I am using cocoapods for my dependencies and somehow DocC does only generate documentation for my own frameworks and for a couple of cocoapods dependencies.
Looking at the Build Documentation report I can see that there is a "Compile documentation" step for every target including the app itself, but DocC is not generating the documentation for the app target.
I've also tried to add a documentation catalog inside the app target, but unfortunately this does not make a difference.

Did you try naming the default documentation .md file and the catalog the same name of your module? Not 100% sure if that is the issue, but that is what worked for me.

This should work for any application target that includes Swift source code, regardless of their SPM usage. You shouldn't need a DocC catalog at all documentation to be produced, it should work just based off of the doc comments in your source file.

If you're running issues, a Feedback report with your project and the build logs you're seeing attached would be really helpful. We'd really like to track down any problems here.

Thanks for the fast answer. Sadly I cannot share build logs for the project, but maybe I can try to reproduce the issue in a sample project.
I just retried generating the documentation and it could be that this is an issue with Xcode 13.3.
If I use the "Build documentation" functionality from Xcode it does not generate documentation if I select the apps scheme.
If I select a framework as scheme and generate the documentation, it generates documentation for the frameworks inside the workspace and for some cocoapods dependencies but not for the app itself.

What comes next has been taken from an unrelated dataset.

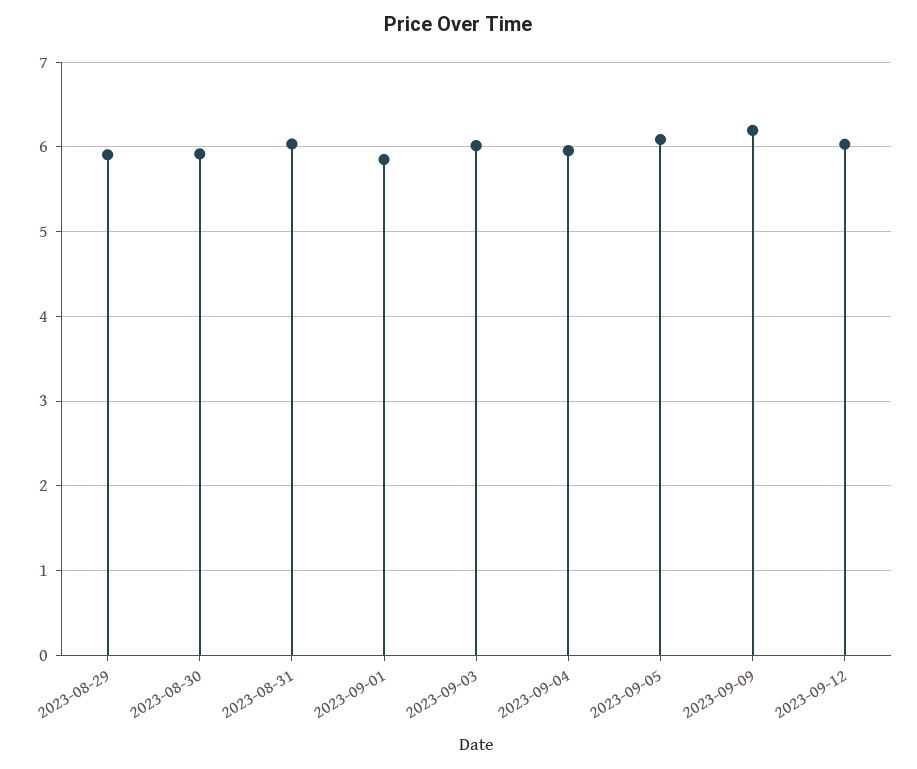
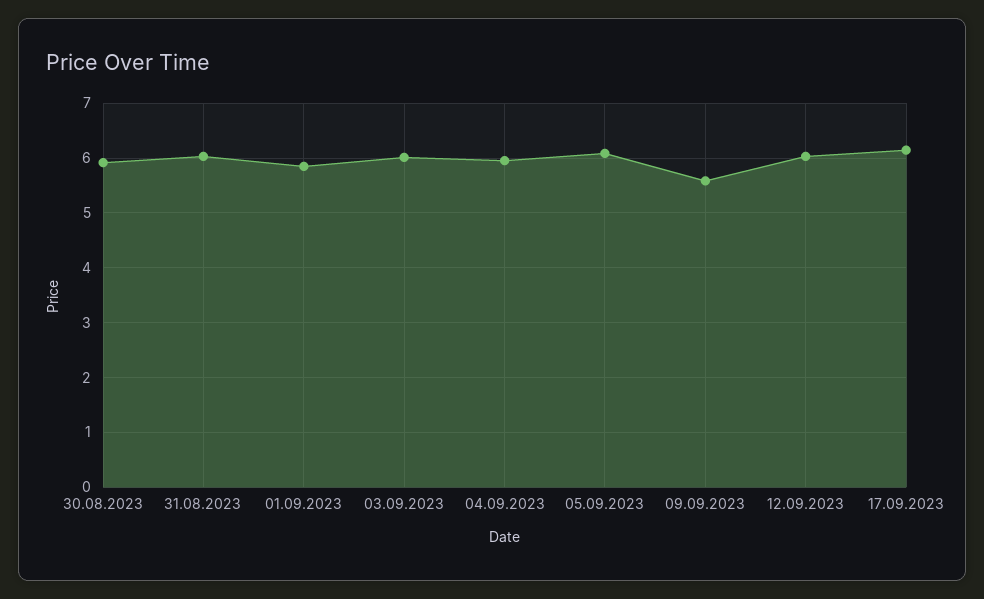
2023-08-29: 5.9 -> none
2023-09-09: 6.2 -> 5.6
17.09.2023: none -> 6.2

Generating the documentation via CLI works as expected if I specify the apps scheme. I am not sure which command Xcode is executing when using the "Build documentation" option from Xcode.
Maybe Xcode is doing the right thing but the documentation does not show up in the documentation Viewer?

Sadly I cannot share build logs for the project, but maybe I can try to reproduce the issue in a sample project.

We would still appreciate a Feedback report with any information that you can share. If you can't reproduce this in a sample that can be attached to the feedback, I can try and provide some pointers on how to find information that would help helpful to include in the Feedback report.

Looking at the Build Documentation report I can see that there is a "Compile documentation" step for every target including the app itself, but DocC is not generating the documentation for the app target.

Since there is a Compile documentation step for the app target, it looks like Xcode has correctly identified that it should generate documentation for the app target.

If you expand the step to reveal the full command line invocation to docc it should show that the path where DocC writes the .doccarchive (the --output-dir argument) and the path to the input DocC catalog (the input before any flags or options) and input directory of symbol graph files (the --additional-symbol-graph-dir argument). After the build succeeds you can check if a .doccarchive exist at that output location and if opening that .doccarchive adds it to the Documentation Window in Xcode. Both of those are helpful information to add to a Feedback report.

If no .doccarchive exist at that location, then it would help to know more about the input to DocC. The two most useful bits of information to include—without attaching any build files—would be:

  • Does the directory hierarchy at the path that's passed for the --additional-symbol-graph-dir argument contain any symbol graph json files?
  • If it does, do they contain any "symbol" and "relationship" entries?

If a .doccarchive exist at that location and can be manually opened in the Documentation Window, then it will be hard to investigate without a buildable sample project. Still, it would helpful to attach the command line invocations to DocC for all "Build documentation" steps for all targets in the build log to the Feedback report. This would provide most of the value of having access to the build log. If you prefer you can replace fallback bundle names and fallback bundle identifiers with placeholder values but make sure that they are used consistently so that it shows for example if two different documentation archives use the same bundle identifier.